WHAT YOU WILL DO>
Produce an exact transcription of the listing below, omitting the pictures.

TASK MATERIAL>
■ ■ ■ ■

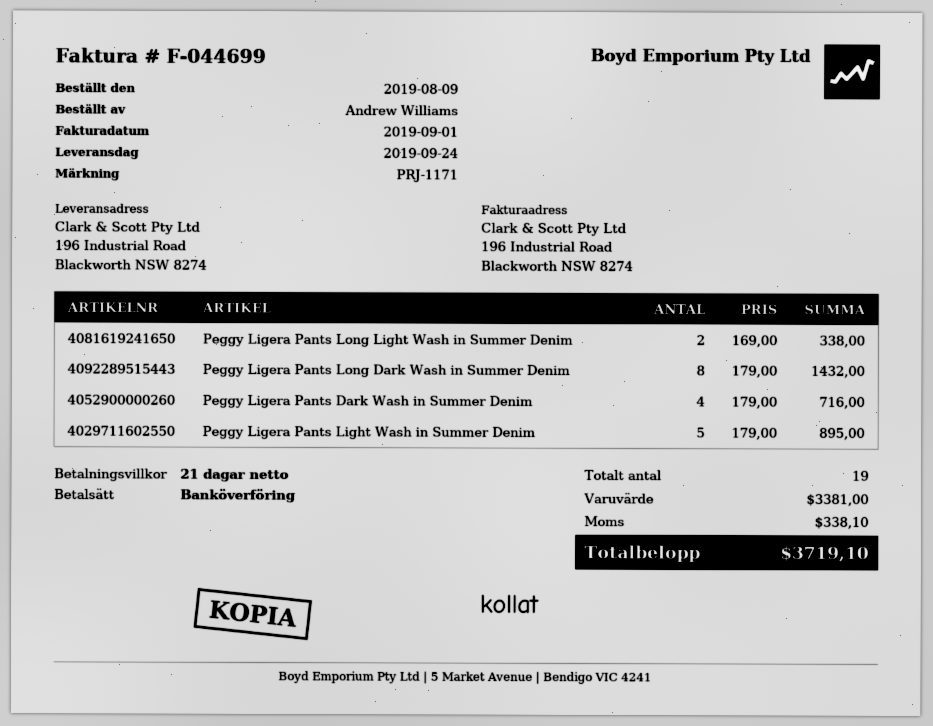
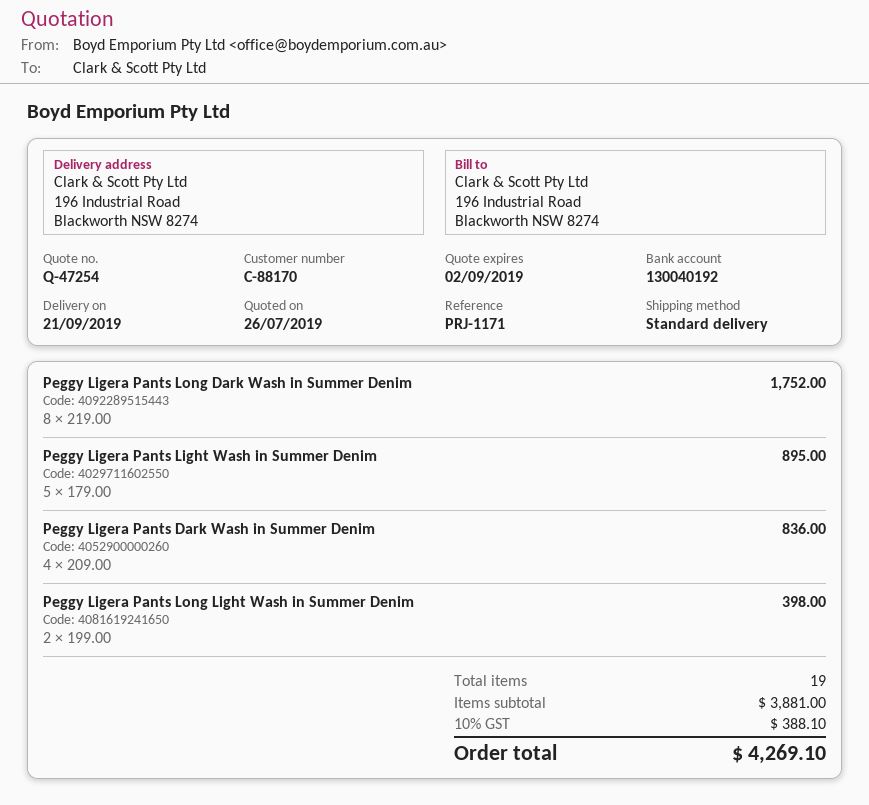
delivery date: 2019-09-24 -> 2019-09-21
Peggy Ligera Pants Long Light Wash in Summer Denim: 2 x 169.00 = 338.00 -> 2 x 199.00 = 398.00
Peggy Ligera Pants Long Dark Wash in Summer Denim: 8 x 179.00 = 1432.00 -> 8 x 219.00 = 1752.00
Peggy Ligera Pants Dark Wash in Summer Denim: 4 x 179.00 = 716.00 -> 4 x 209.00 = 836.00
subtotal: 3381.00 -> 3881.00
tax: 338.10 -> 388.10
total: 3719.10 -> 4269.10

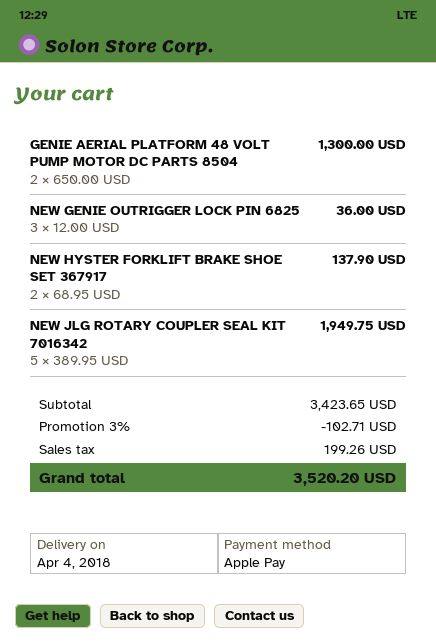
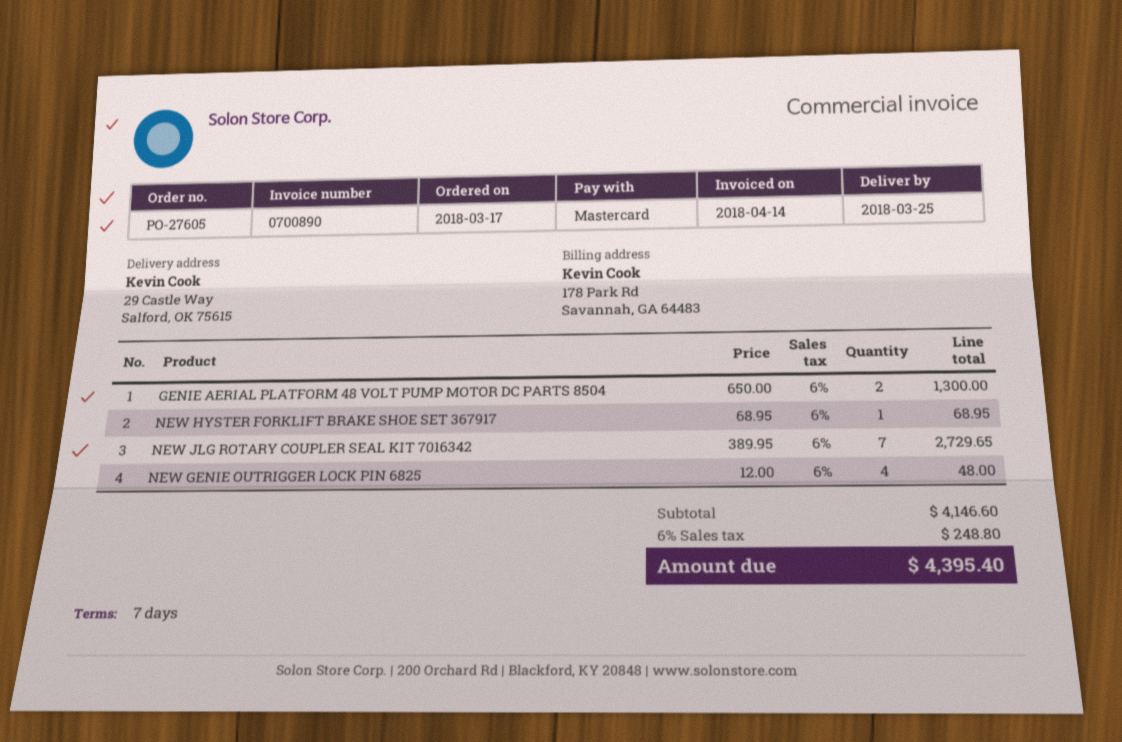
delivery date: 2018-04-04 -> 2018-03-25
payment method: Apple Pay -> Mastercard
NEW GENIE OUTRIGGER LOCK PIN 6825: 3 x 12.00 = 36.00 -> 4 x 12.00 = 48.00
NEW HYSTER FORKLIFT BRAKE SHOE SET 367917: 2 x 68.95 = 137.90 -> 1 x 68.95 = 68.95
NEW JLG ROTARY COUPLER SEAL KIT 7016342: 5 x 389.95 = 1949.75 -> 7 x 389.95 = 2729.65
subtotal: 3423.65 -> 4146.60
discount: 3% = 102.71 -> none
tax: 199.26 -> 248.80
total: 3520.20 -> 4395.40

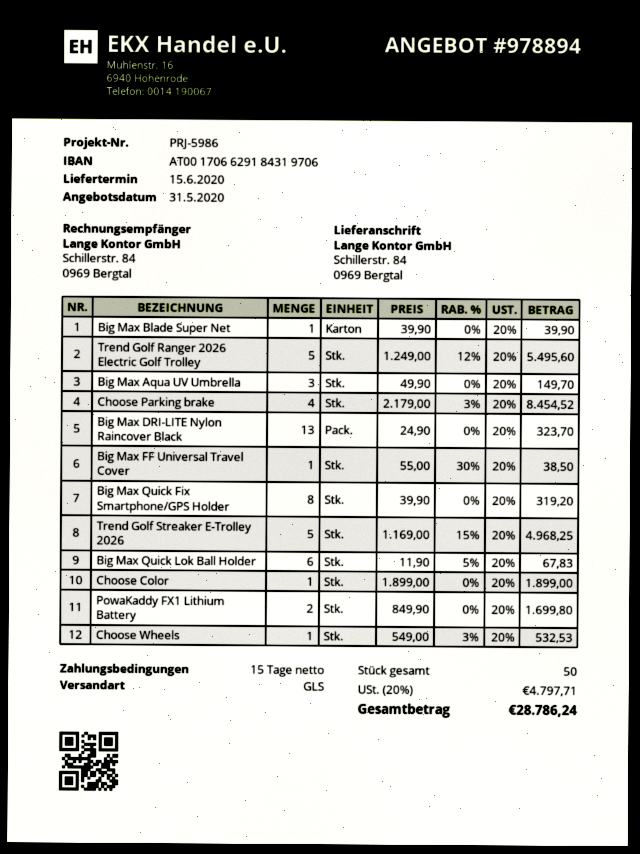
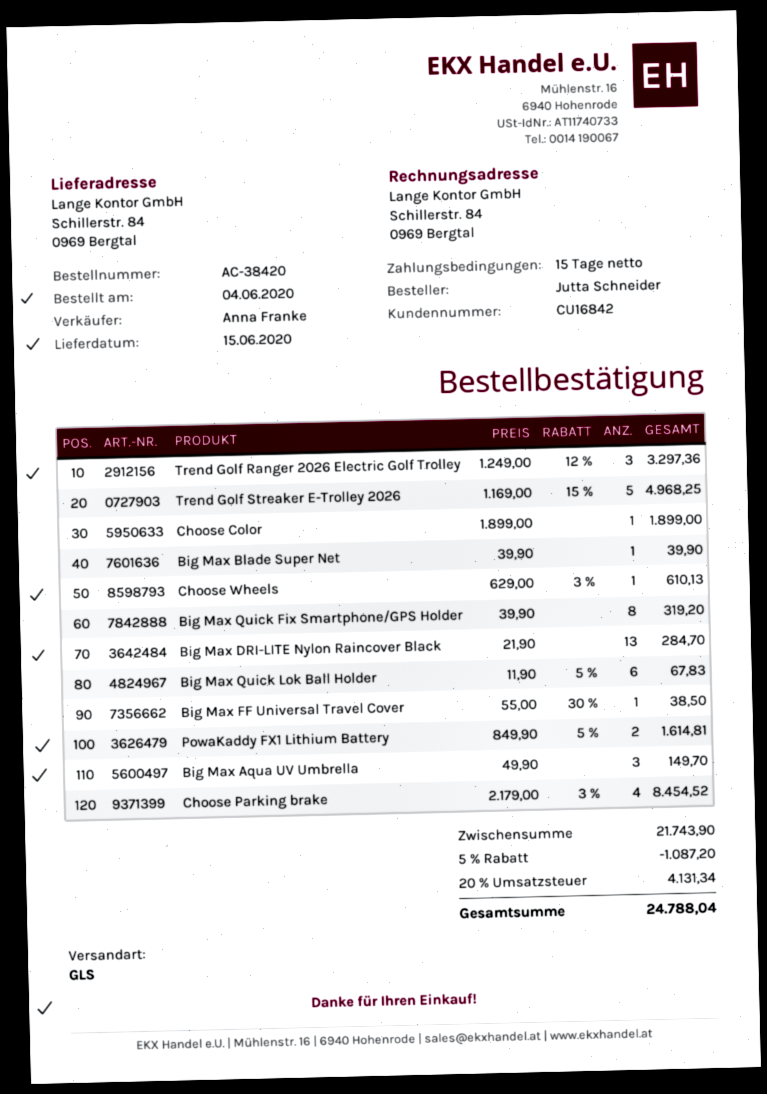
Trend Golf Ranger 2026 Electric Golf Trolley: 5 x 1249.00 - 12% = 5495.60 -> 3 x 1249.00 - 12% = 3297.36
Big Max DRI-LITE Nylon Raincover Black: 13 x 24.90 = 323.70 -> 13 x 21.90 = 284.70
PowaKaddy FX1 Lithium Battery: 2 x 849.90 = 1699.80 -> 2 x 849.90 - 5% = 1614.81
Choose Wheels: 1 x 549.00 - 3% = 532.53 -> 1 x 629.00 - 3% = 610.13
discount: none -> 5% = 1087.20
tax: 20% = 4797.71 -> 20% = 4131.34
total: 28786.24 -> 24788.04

■ ■ ■ ■

RESULT FOR THIS TASK>
delivery date: 2019-09-24 -> 2019-09-21
Peggy Ligera Pants Long Light Wash in Summer Denim: 2 x 169.00 = 338.00 -> 2 x 199.00 = 398.00
Peggy Ligera Pants Long Dark Wash in Summer Denim: 8 x 179.00 = 1432.00 -> 8 x 219.00 = 1752.00
Peggy Ligera Pants Dark Wash in Summer Denim: 4 x 179.00 = 716.00 -> 4 x 209.00 = 836.00
subtotal: 3381.00 -> 3881.00
tax: 338.10 -> 388.10
total: 3719.10 -> 4269.10

delivery date: 2018-04-04 -> 2018-03-25
payment method: Apple Pay -> Mastercard
NEW GENIE OUTRIGGER LOCK PIN 6825: 3 x 12.00 = 36.00 -> 4 x 12.00 = 48.00
NEW HYSTER FORKLIFT BRAKE SHOE SET 367917: 2 x 68.95 = 137.90 -> 1 x 68.95 = 68.95
NEW JLG ROTARY COUPLER SEAL KIT 7016342: 5 x 389.95 = 1949.75 -> 7 x 389.95 = 2729.65
subtotal: 3423.65 -> 4146.60
discount: 3% = 102.71 -> none
tax: 199.26 -> 248.80
total: 3520.20 -> 4395.40

Trend Golf Ranger 2026 Electric Golf Trolley: 5 x 1249.00 - 12% = 5495.60 -> 3 x 1249.00 - 12% = 3297.36
Big Max DRI-LITE Nylon Raincover Black: 13 x 24.90 = 323.70 -> 13 x 21.90 = 284.70
PowaKaddy FX1 Lithium Battery: 2 x 849.90 = 1699.80 -> 2 x 849.90 - 5% = 1614.81
Choose Wheels: 1 x 549.00 - 3% = 532.53 -> 1 x 629.00 - 3% = 610.13
discount: none -> 5% = 1087.20
tax: 20% = 4797.71 -> 20% = 4131.34
total: 28786.24 -> 24788.04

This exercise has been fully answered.